Аккуратный до педантизма, рыцарски вежливый, органически неспособный не выполнить даже самого незначительного обещания, бесконечно внимательный к нуждам близких и очень далеких, Блок в трудные послеоктябрьские годы мог поистине служить образцом подлинной человечности. Он с огромным уважением относился ко всем видам и формам труда. Он говаривал, что «работа везде одна — что печку сложить, что стихи написать». Ладный, высокий, неутомимый ходок, он спокойно и естественно — без интеллигентского кокетства — орудовал молотком и пилой, топором и лопатой. Блок с теннисной ракеткой — непредставим, но всякую физическую работу он делал так, как делает ее русский человек — «золотые руки». Блока раздражала отвлеченность, физическая неприспособленность интеллигентов, возводимая к тому же в ранг добродетели. Жило в нем чисто горьковское отвращение к «духу», оторванному от плоти, от жизни, а также и к попыткам поднять бытовые лишения (пусть самые тяжелые) до уровня духовной трагедии.

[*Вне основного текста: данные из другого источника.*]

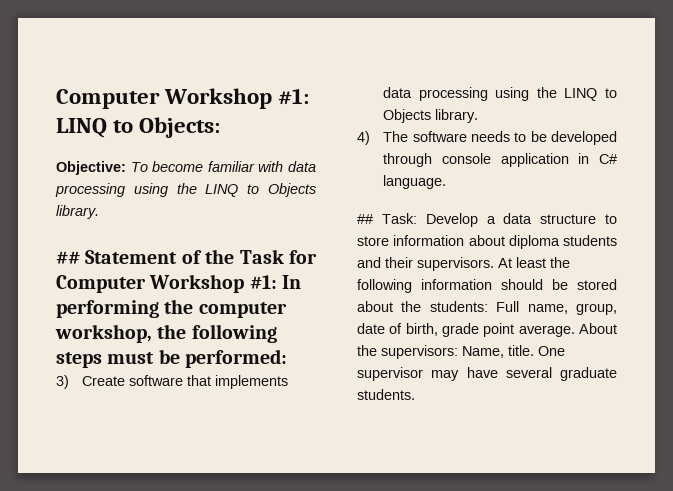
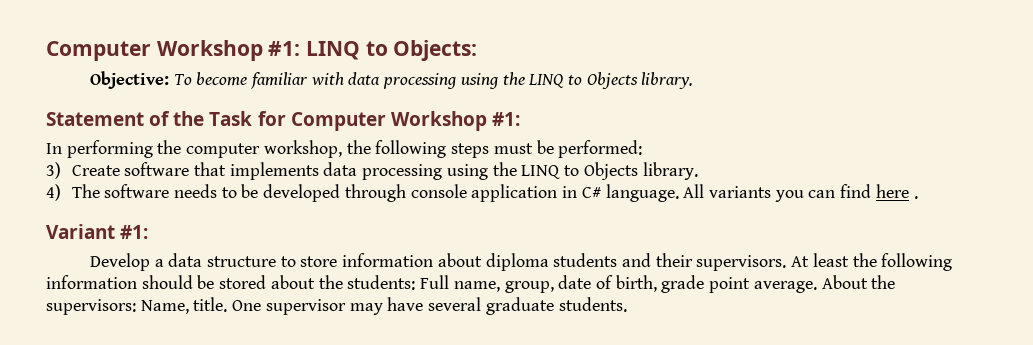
[56,251,80,264] ## -> (694, 80) none
(277, 282) none -> (520, 119) //
[357,213,417,224] // ## Task: -> [683,184,918,202] [46,224,149,239] All variants you can find here . // Variant #1: //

Пафос замятинской «Пещеры» носил для Блока, как и для всех настоящих людей, несколько комический характер. Конечно, очень нелегко терпеть отсутствие тепла и света в доме, постоянное недоедание, а то и голод, обмороженные руки. И очень нелегко волочить, например, на самодельных саночках (а то и просто волоком на веревке) бревно от разобранного деревянного домишки на окраине. Но к восприятию событий, работе, интересам все это как бы не имело прямого отношения. Никто из настоящих людей в те годы не бодрился искусственно — просто эти реальные невзгоды лежали в другой плоскости, нежели все, чем одаривала тогда жизнь. А от тягот быта оборонялись юмором, шуткой. Так, помню чуть пародийно–торжественную интонацию, с какой Блок произнес:
Блажен, кто посетил сей мир В его минуты роковые, Его призвали всеблагие, Как собеседника на пир.Любовь Дмитриевна откликнулась: «Призвать-то призвали, вот только кормят на пиру неважно».
В последние годы жизни Блок любил огорошить поклонника «абсолютных ценностей» заявлением вроде: «У купца честность одна, у барина — другая, а у мужика — третья». И, неожиданно утвердив классовость морали, с интересом поглядывал на раздавленного его «цинизмом» собеседника. А по уходе его заявлял мне с озорной усмешкой: «Это я ему нарочно сказал!»